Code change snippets
=== Begin Enclosure ===
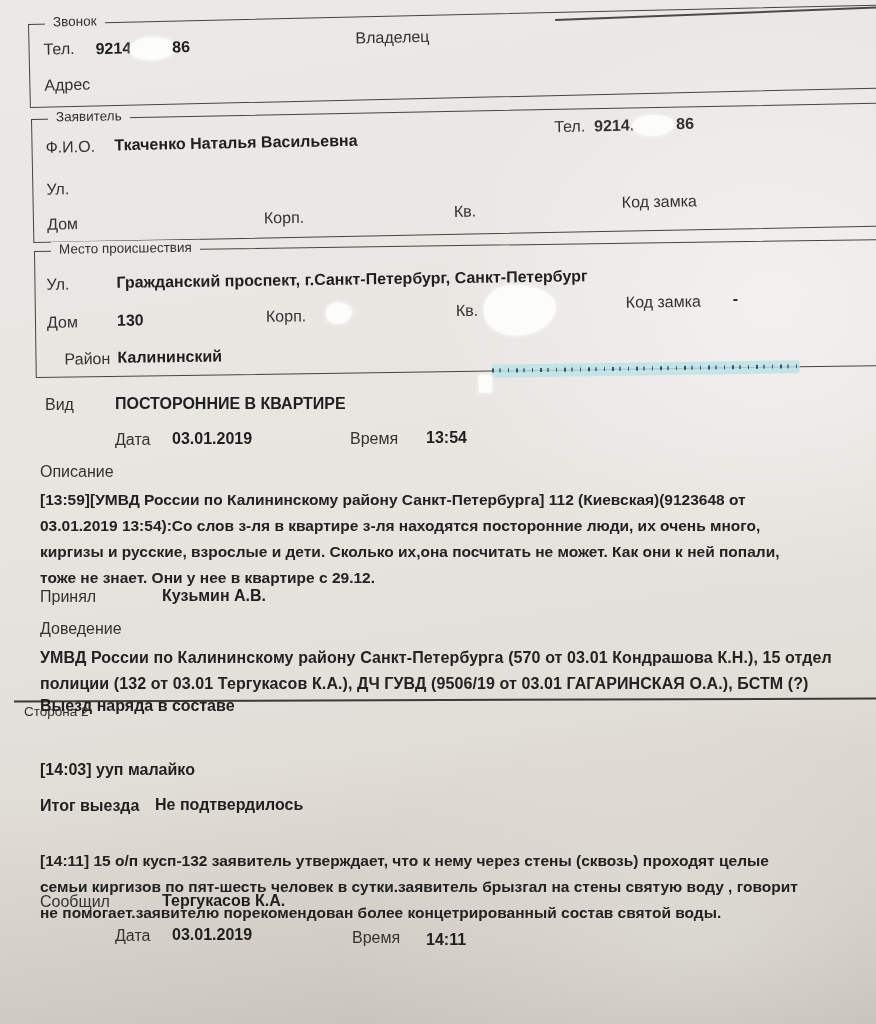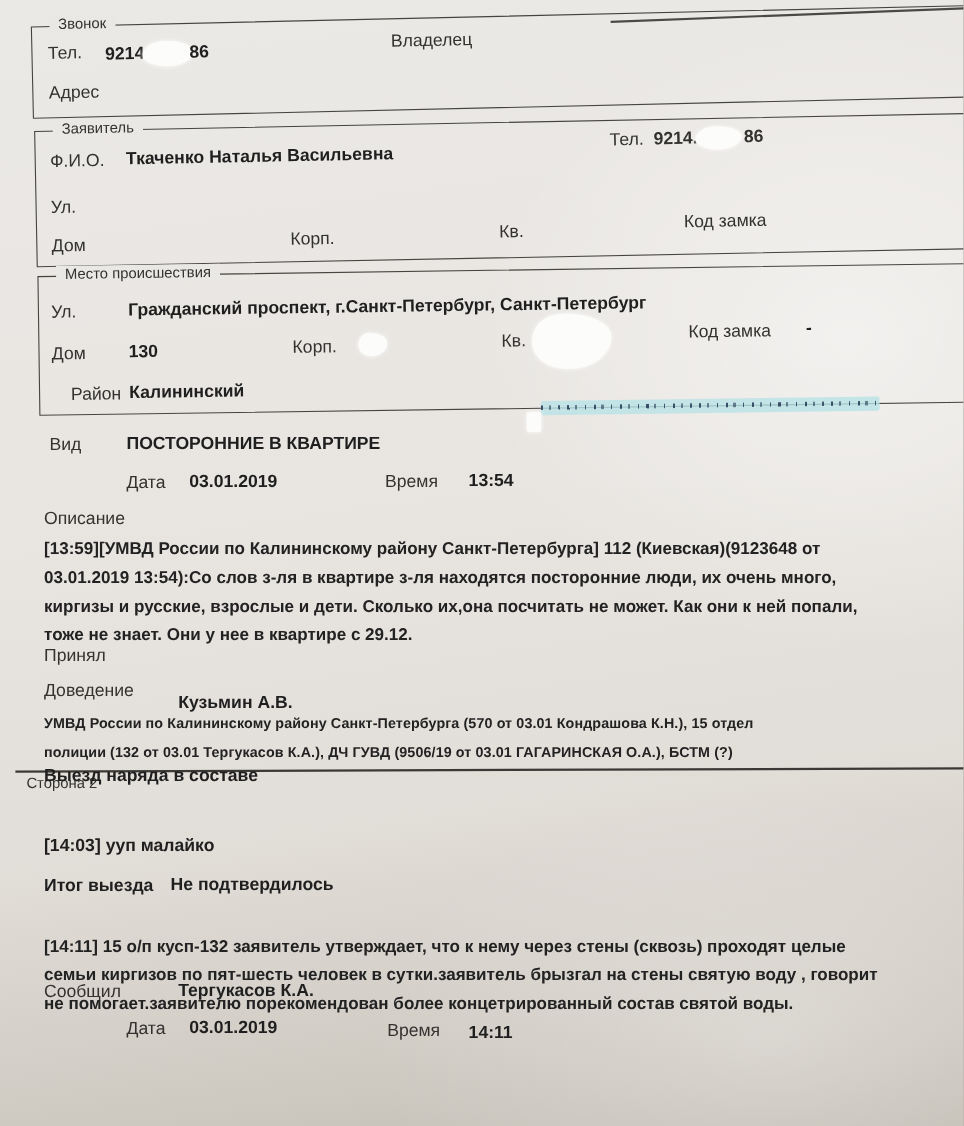--- a/index.html
+++ b/index.html
@@ -99,24 +99,24 @@
   <span class="lbl" style="left:350px; top:430px;">Время</span>
   <span class="val" style="left:426px; top:429px;">13:54</span>
 
   <span class="lbl" style="left:40px; top:463px;text-align:center;">Описание</span>
   <div class="para" style="left:40px; top:487px;">[13:59][УМВД России по Калининскому району Санкт-Петербурга] 112 (Киевская)(9123648 от
 03.01.2019 13:54):Со слов з-ля в квартире з-ля находятся посторонние люди, их очень много,
 киргизы и русские, взрослые и дети. Сколько их,она посчитать не может. Как они к ней попали,
 тоже не знает. Они у нее в квартире с 29.12.</div>
 
   <span class="lbl" style="left:40px; top:588px;">Принял</span>
-  <span class="val" style="left:162px; top:587px;margin-top:44px;">Кузьмин А.В.</span>
+  <span class="val" style="left:162px; top:587px;">Кузьмин А.В.</span>
 
   <span class="lbl" style="left:40px; top:620px;">Доведение</span>
-  <div class="para" style="left:40px; top:645px; font-size:13px; letter-spacing:0.1px;">УМВД России по Калининскому району Санкт-Петербурга (570 от 03.01 Кондрашова К.Н.), 15 отдел
+  <div class="para" style="left:40px; top:645px; font-size:16px; letter-spacing:0.1px;">УМВД России по Калининскому району Санкт-Петербурга (570 от 03.01 Кондрашова К.Н.), 15 отдел
 полиции (132 от 03.01 Тергукасов К.А.), ДЧ ГУВД (9506/19 от 03.01 ГАГАРИНСКАЯ О.А.), БСТМ (?)</div>
 
   <div class="rule" style="left:14px; top:699px; width:870px; transform:rotate(-0.2deg);"></div>
   <span class="lbl" style="left:24px; top:704px; font-size:13.5px;">Сторона 2</span>
 
   <span class="val" style="left:40px; top:697px; font-weight:700;">Выезд наряда в составе</span>
   <span class="val" style="left:40px; top:761px;">[14:03] ууп малайко</span>
 
   <span class="val" style="left:40px; top:797px; font-weight:600;">Итог выезда</span>
   <span class="val" style="left:155px; top:796px;">Не подтвердилось</span>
=== End Enclosure ===
## Your assignment
Which of the lines above include the string "Кондрашова"? Pick them out and copy them.

## Solution to this exercise
-  <div class="para" style="left:40px; top:645px; font-size:13px; letter-spacing:0.1px;">УМВД России по Калининскому району Санкт-Петербурга (570 от 03.01 Кондрашова К.Н.), 15 отдел
+  <div class="para" style="left:40px; top:645px; font-size:16px; letter-spacing:0.1px;">УМВД России по Калининскому району Санкт-Петербурга (570 от 03.01 Кондрашова К.Н.), 15 отдел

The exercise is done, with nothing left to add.